» **TASK**: Only the lines from the one containing "left: 100px ->" to the end of the data should be copied, exactly and without pictures.

** DATA FOR REVIEW follows **

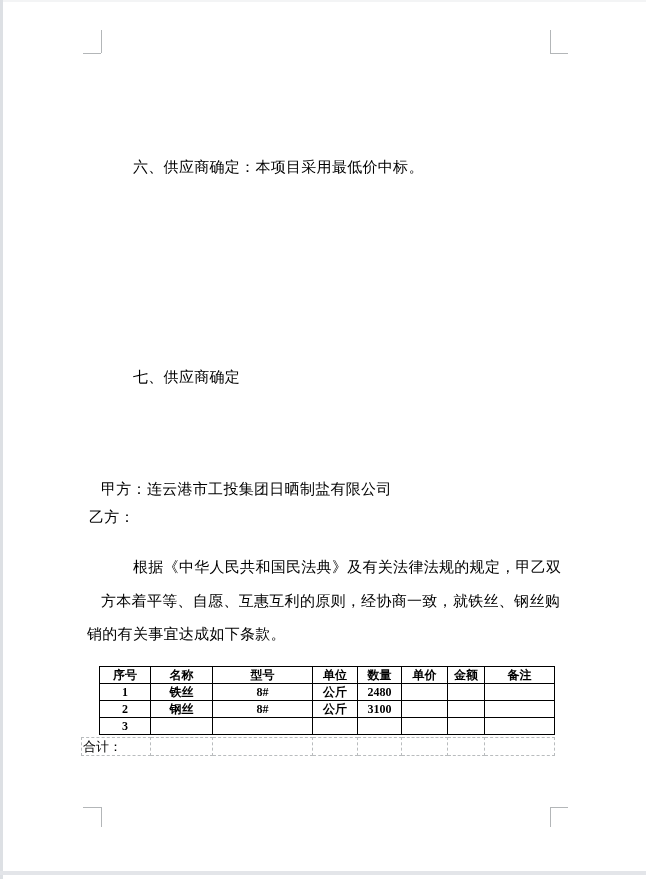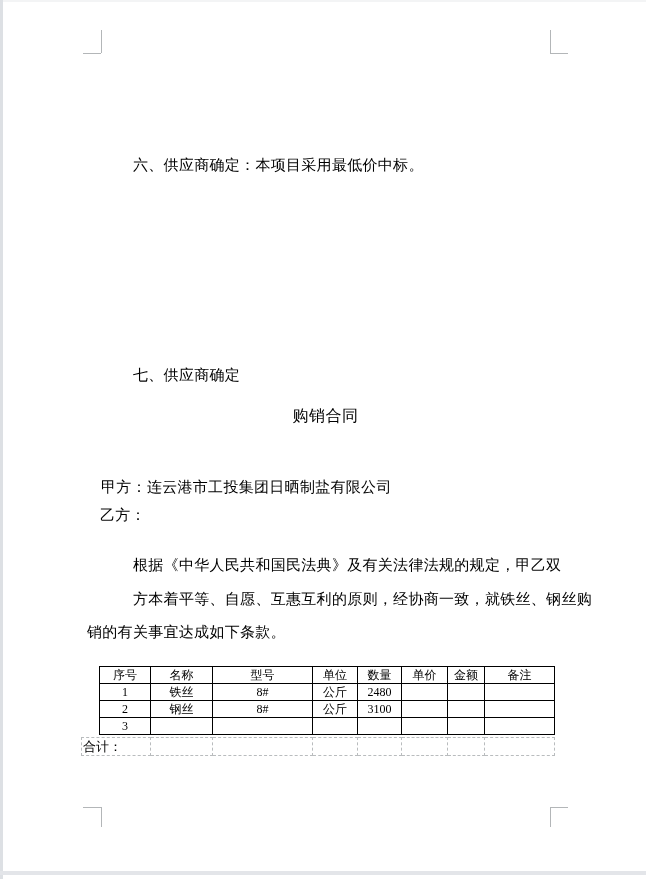"六、供应商确定：本项目采用最低价中标。" .line { font-family: Liberation Mono, monospace -> none }
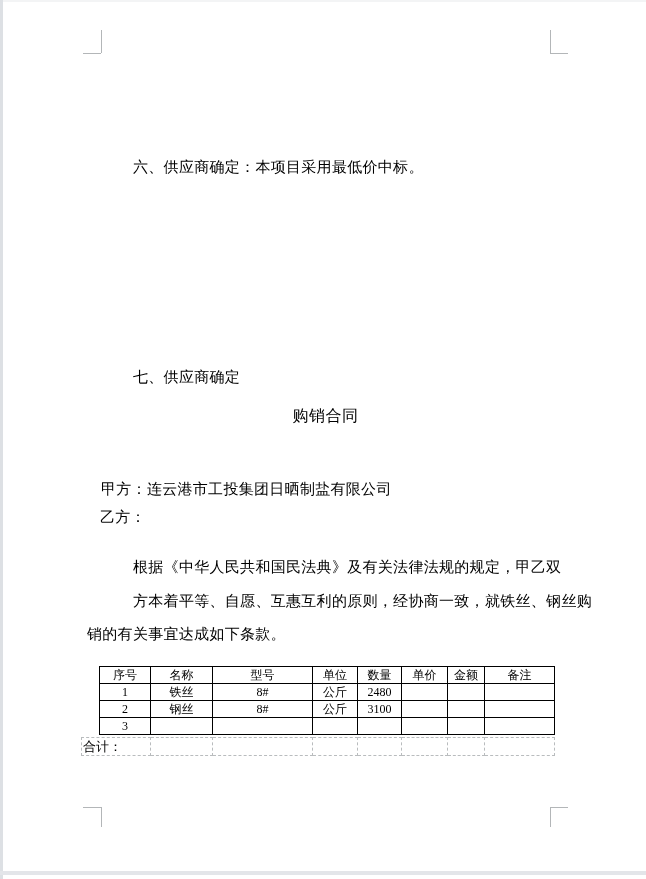"购销合同" div.title-line { html: <div>购销合同</div> -> none }
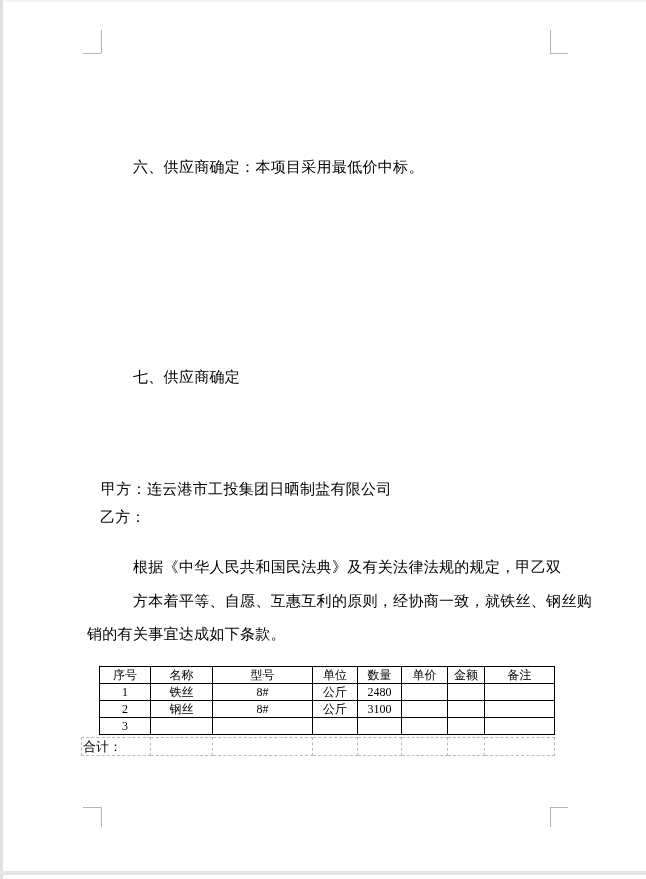"乙方：" div.line { left: 100px -> 89px }
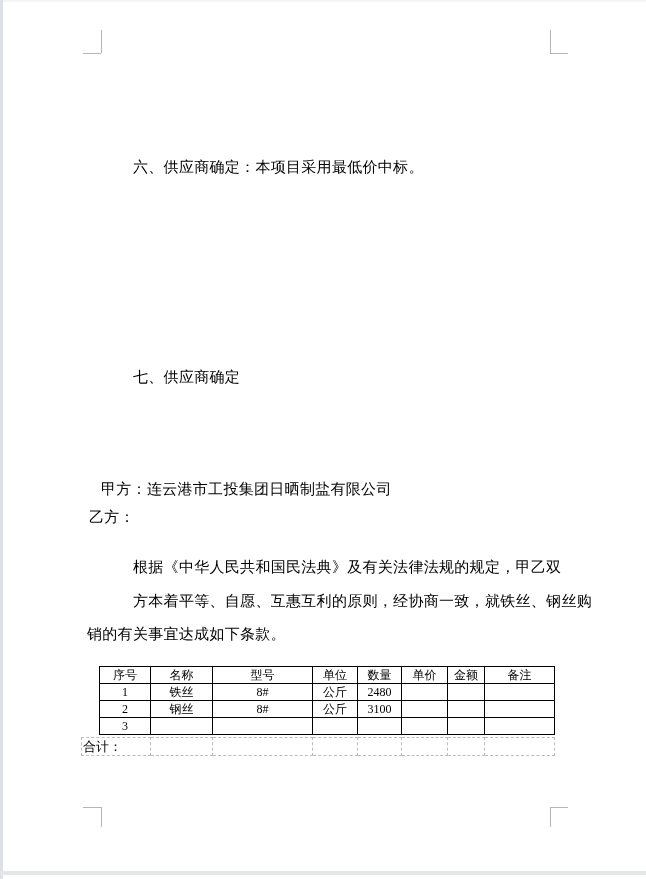"方本着平等、自愿、互惠互利的原则，经协商一致，就铁丝、钢丝购" div.line { margin-left: 32px -> none }
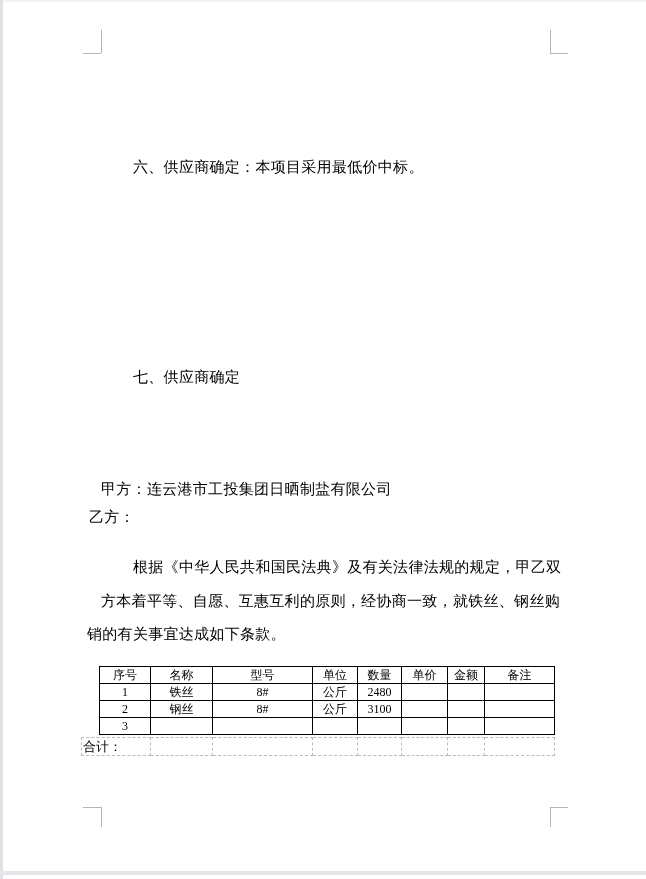"序号" table.grid th, table.grid td { font-weight: normal -> bold }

** End of DATA FOR REVIEW **

» **SOLUTION BELOW**:
"乙方：" div.line { left: 100px -> 89px }
"方本着平等、自愿、互惠互利的原则，经协商一致，就铁丝、钢丝购" div.line { margin-left: 32px -> none }
"序号" table.grid th, table.grid td { font-weight: normal -> bold }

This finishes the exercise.